After Joy dies the movie finds Douglas sitting alone in the attic. He sits in the dark while the wardrobe is illuminated. Lewis joins him and they both start sobbing (which, if you have read Douglas Gresham’s introduction to A Grief Observed then you know this is pure invention). There is no need to look in the wardrobe now; they both know it has no back. Any illusions of goodness, beauty, and wonder in the world are just that, illusions.

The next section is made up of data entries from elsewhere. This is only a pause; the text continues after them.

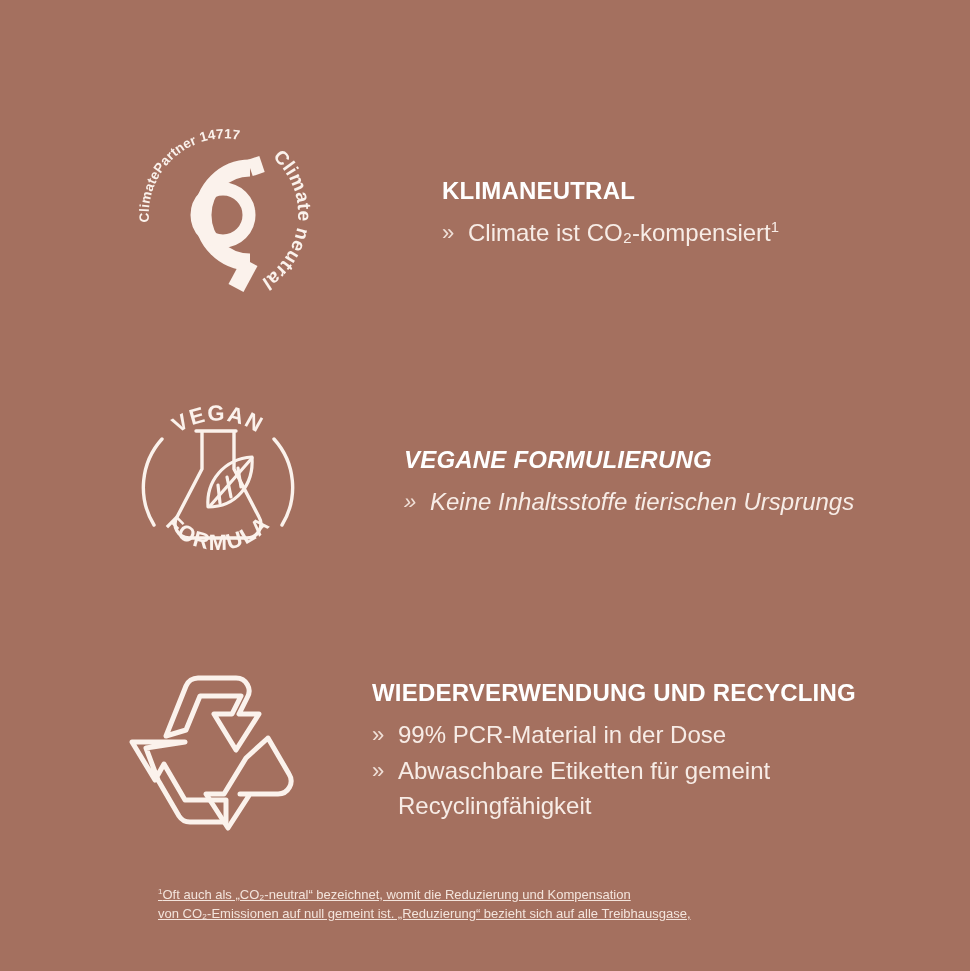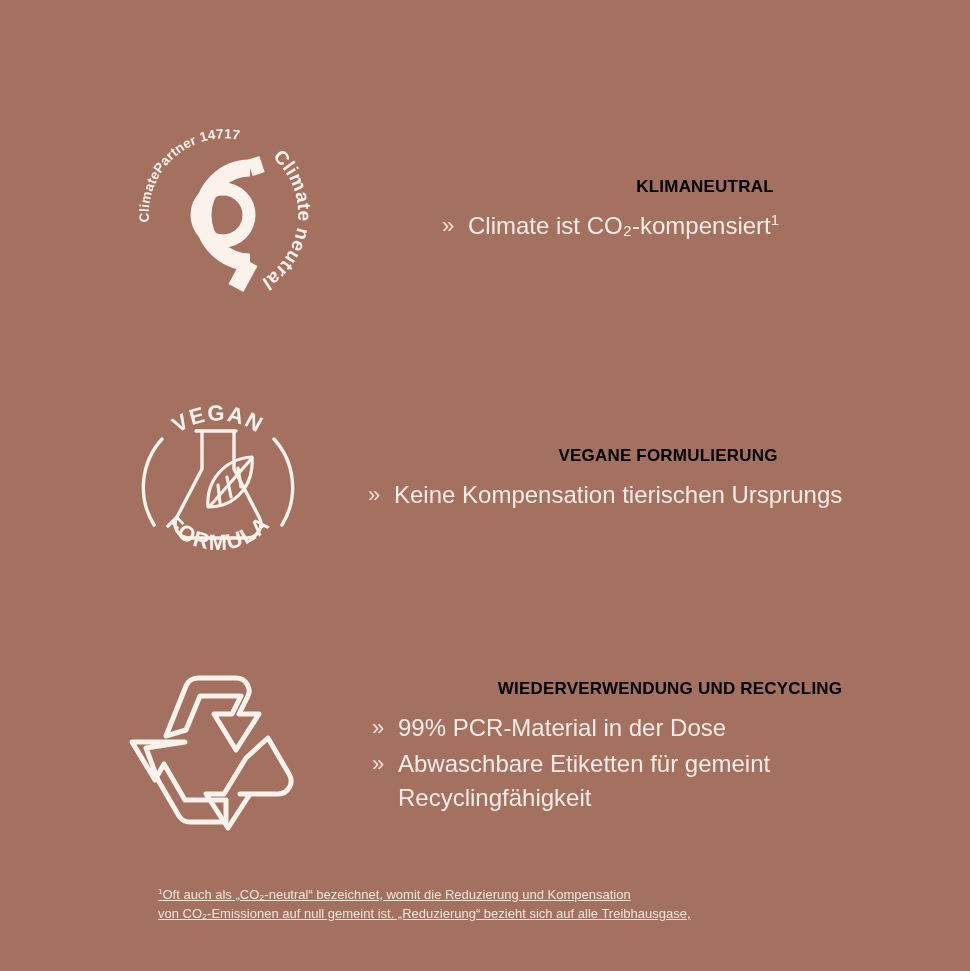"KLIMANEUTRAL" .feature-title { color: #000000 -> #ffffff; font-size: 17px -> 24px; text-align: center -> none }
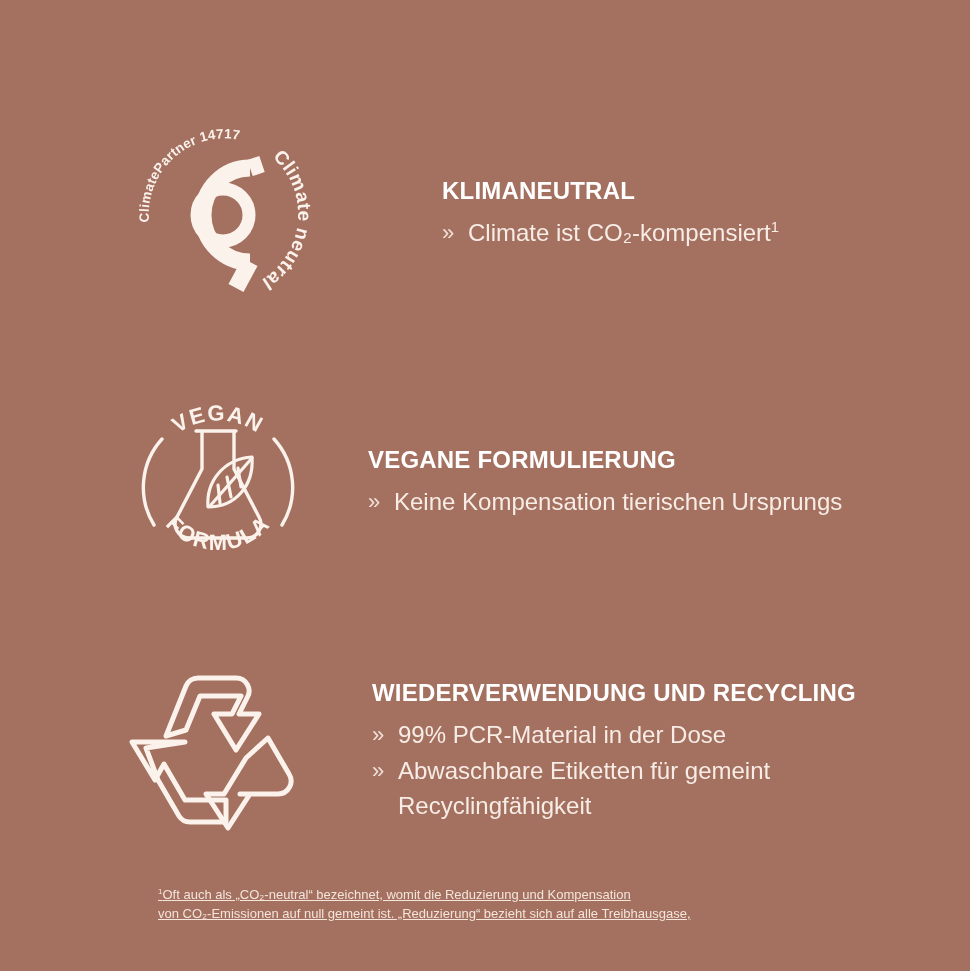"VEGANE FORMULIERUNG" #row-vegan .feature-text { font-style: none -> italic; margin-left: 60px -> 96px }
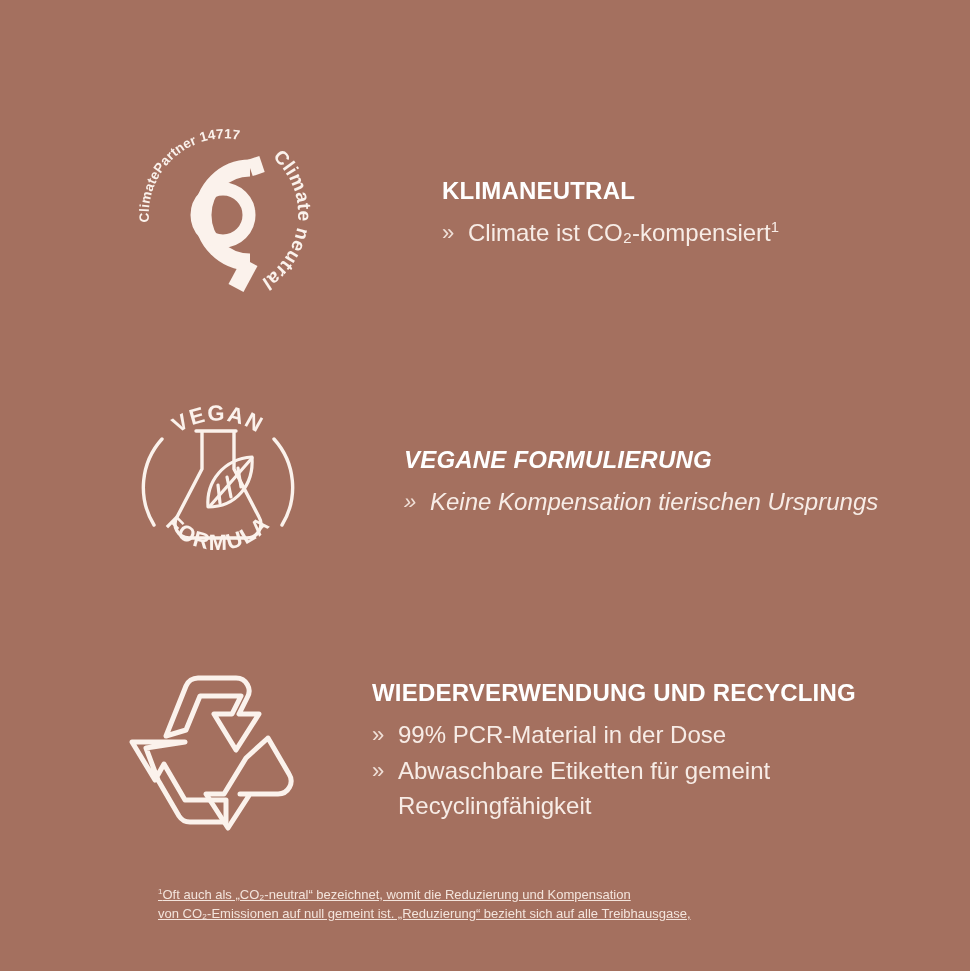"Keine Kompensation tierischen Ursprungs" span.bullet-copy { text: Kompensation -> Inhaltsstoffe }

Lewis mentions his struggles with God after Joy’s death in A Grief Observed. Some of what he wrote can readily be described using the language of the wardrobe. What Lewis feared most in his grief was not that he would come to doubt God’s existence, but that he could turn God into something he was not. Was God an impotent fool, unable to prevent evil and suffering in the world he created? Are stories about God working great miracles in tragedy and magical wardrobes bright placebos to help us cope with suffering? Or what if, wondered Lewis, God is the great cosmic sadist, the vivisectionist who enjoys dissecting live animals. He promises us beauty and goodness, only to laugh when we find the wardrobe empty.
It may seem like the question of whether the wardrobe has a back or not is unimportant. However, in good art, imagination mirrors reality. For someone who so often grasps truth imaginatively, the question is potent. Understanding truth imaginatively has the power of bringing it from savoir to connaître, knowledge of the facts to a living familiarity.